▶ _Exercise_: In the records below, find the line containing "153px; top: 216px;". Restate it and all the lines after it exactly, and omit the rest.

[Stored dataset items]

↓

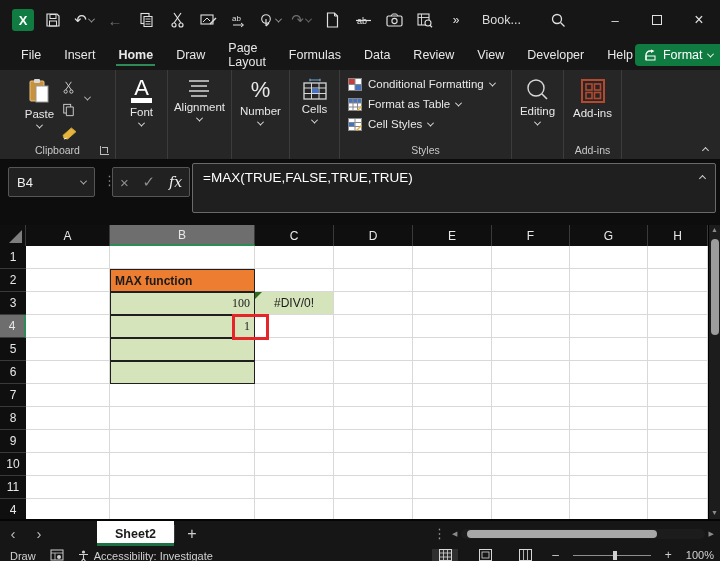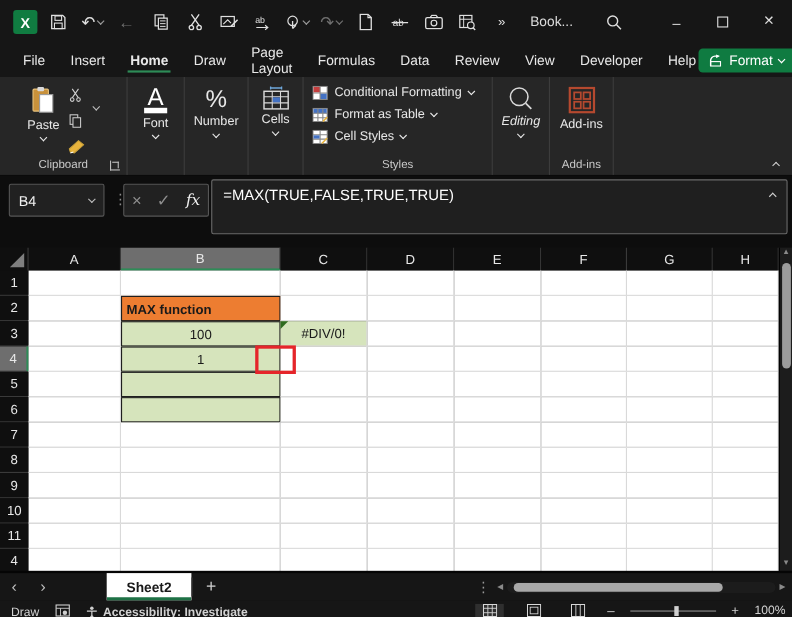--- a/index.html
+++ b/index.html
@@ -282,6 +282,15 @@
     </div>
   </div>
 
+  <div class="rgroup" style="width:64px;">
+    <div class="bigbtn">
+      <svg width="24" height="20" viewBox="0 0 24 20">
+          <path d="M2 3h20M4 8h16M2 13h20M4 18h16" stroke="#d8d8d8" stroke-width="1.6"></path>
+        </svg>
+      <span>Alignment</span>
+        <span class="chev"></span>
+    </div>
+  </div>
 
   <div class="rgroup" style="width:58px;">
     <div class="bigbtn">

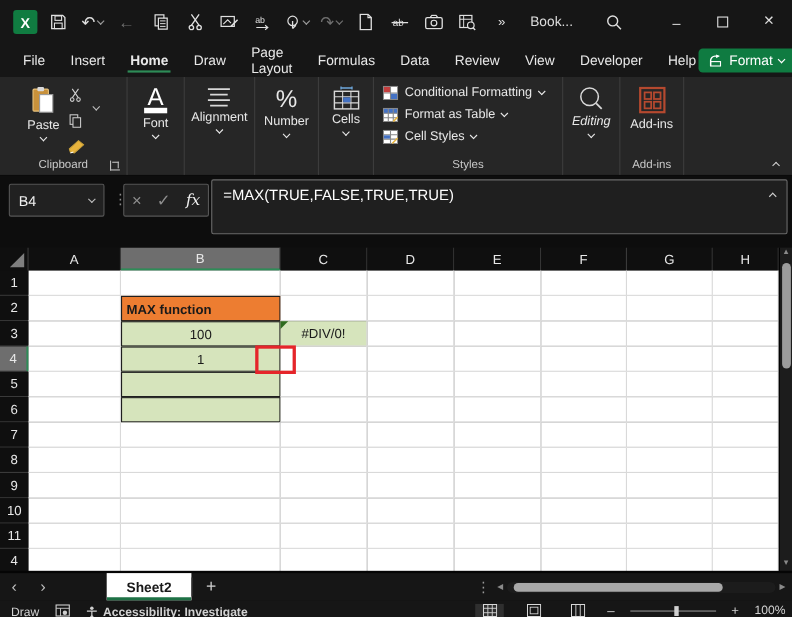--- a/index.html
+++ b/index.html
@@ -347,7 +347,7 @@
     <span class="grouplabel">Styles</span>
   </div>
 
-  <div class="rgroup" style="width:52px;font-style:italic;">
+  <div class="rgroup" style="width:52px;">
     <div class="bigbtn">
       <svg width="24" height="24" viewBox="0 0 24 24">
           <circle cx="11" cy="10" r="8" fill="none" stroke="#d8d8d8" stroke-width="1.4"></circle>

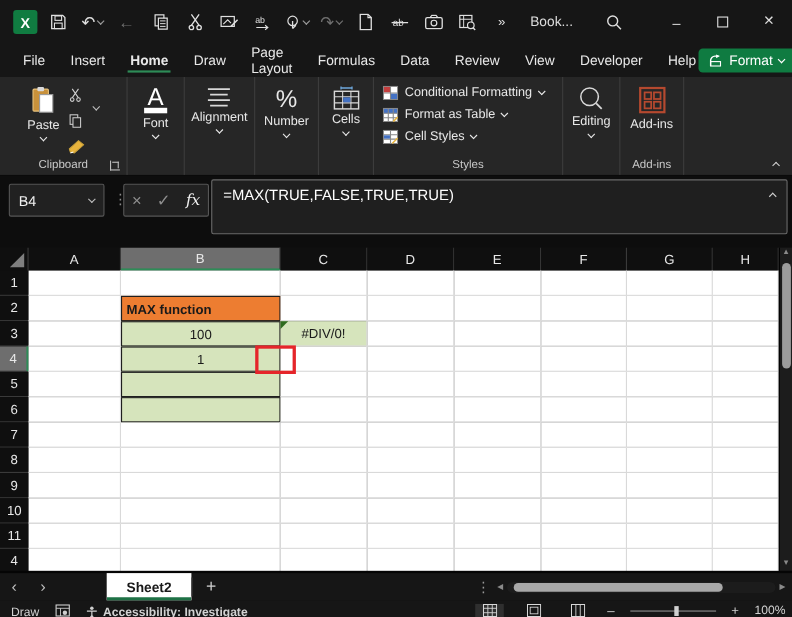--- a/index.html
+++ b/index.html
@@ -85,7 +85,7 @@
   .cell.fill-orange { background:#ED7D31; border:1px solid #1f1f1f; font-weight:bold; }
   .cell.fill-green { background:#D6E4BC; }
   .cell.bordered { border:1px solid #1f1f1f; }
-  .cell.a-right { justify-content:center; }
+  .cell.a-right { justify-content:flex-end;font-family:Liberation Serif, serif; }
   .cell.a-center { justify-content:center; }
   .err-tri { position:absolute; left:0; top:0; border-top:7px solid #2f6b1f; border-right:7px solid transparent; }
   .red-annot { position:absolute; top:-2px; left:121px; width:37px; height:26px;

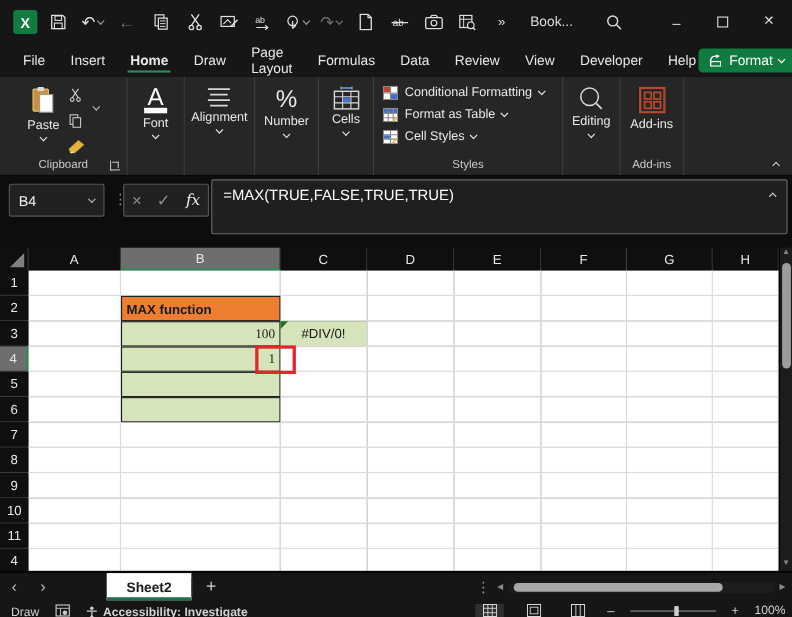--- a/index.html
+++ b/index.html
@@ -111,7 +111,7 @@
   
   .statusbar { height:15px; background:#161616; color:#d2d2d2; font-size:11px; position:relative; overflow:hidden; }
   .sb-left { position:absolute; left:10px; top:3px; display:flex; align-items:center; gap:14px; }
-  .sb-acc { font-weight:bold; display:flex; align-items:center; gap:5px; }
+  .sb-acc { font-weight:normal; display:flex; align-items:center; gap:5px; }
   .sb-right { position:absolute; right:6px; top:2px; display:flex; align-items:center; gap:14px; }
   .viewico { width:26px; display:flex; justify-content:center; }
   .viewico.on { background:#2f2f2f; }

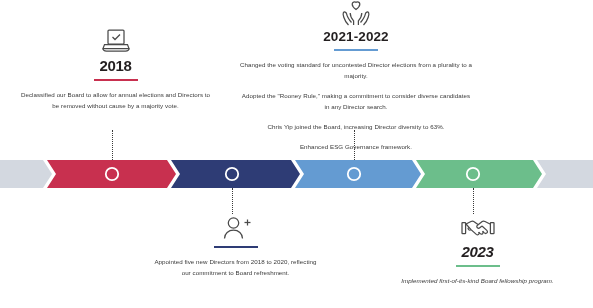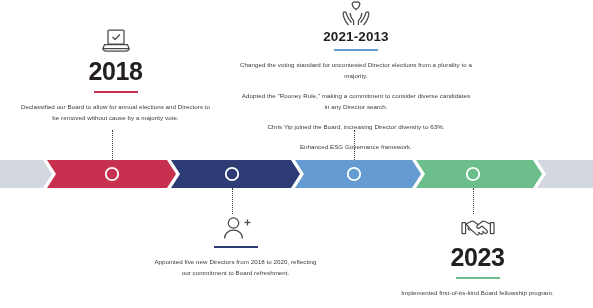--- a/index.html
+++ b/index.html
@@ -140,7 +140,7 @@
       <path d="M24.8,13 C24.8,15.8 23.4,18.6 21.4,20.8 L21.4,25"></path>
     </svg>
   </span>
-  <div class="milestone-year small">2021-2013</div>
+  <div class="milestone-year small">2021-2022</div>
   <hr class="milestone-rule" style="background:#649bd2;">
   <div class="milestone-body">
     <p>Changed the voting standard for uncontested Director elections from a plurality to a majority.</p>

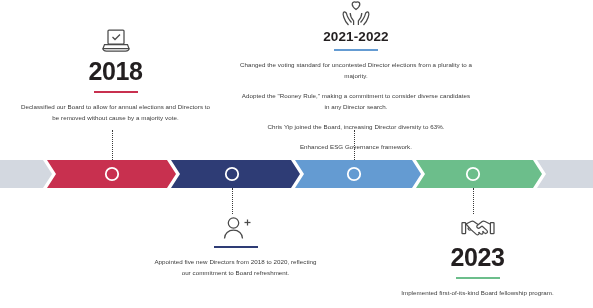--- a/index.html
+++ b/index.html
@@ -38,7 +38,7 @@
     line-height: 0;
   }
   .milestone-year {
-    font-size: 25px;
+    font-size: 15px;
     font-weight: bold;
     letter-spacing: -0.4px;
     color: #231f20;

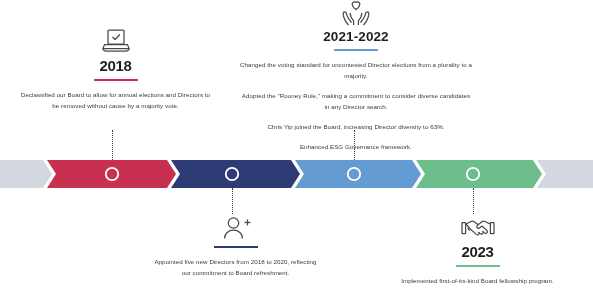--- a/index.html
+++ b/index.html
@@ -69,7 +69,7 @@
   #milestone-2018      { left: 18px;  top: 28px;  width: 195px; }
   #milestone-2021-2022 { left: 240px; top: 0px;   width: 232px; }
   #milestone-2018-2020 { left: 153px; top: 216px; width: 165px; }
-  #milestone-2023      { left: 385px; top: 216px; width: 185px; }
+  #milestone-2023      { left: 385px; top: 216px; width: 185px; font-style: italic; }
 
   
   .connector {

↑

▶ _Answer to this problem_:
   #milestone-2018-2020 { left: 153px; top: 216px; width: 165px; }
-  #milestone-2023      { left: 385px; top: 216px; width: 185px; }
+  #milestone-2023      { left: 385px; top: 216px; width: 185px; font-style: italic; }
 
   
   .connector {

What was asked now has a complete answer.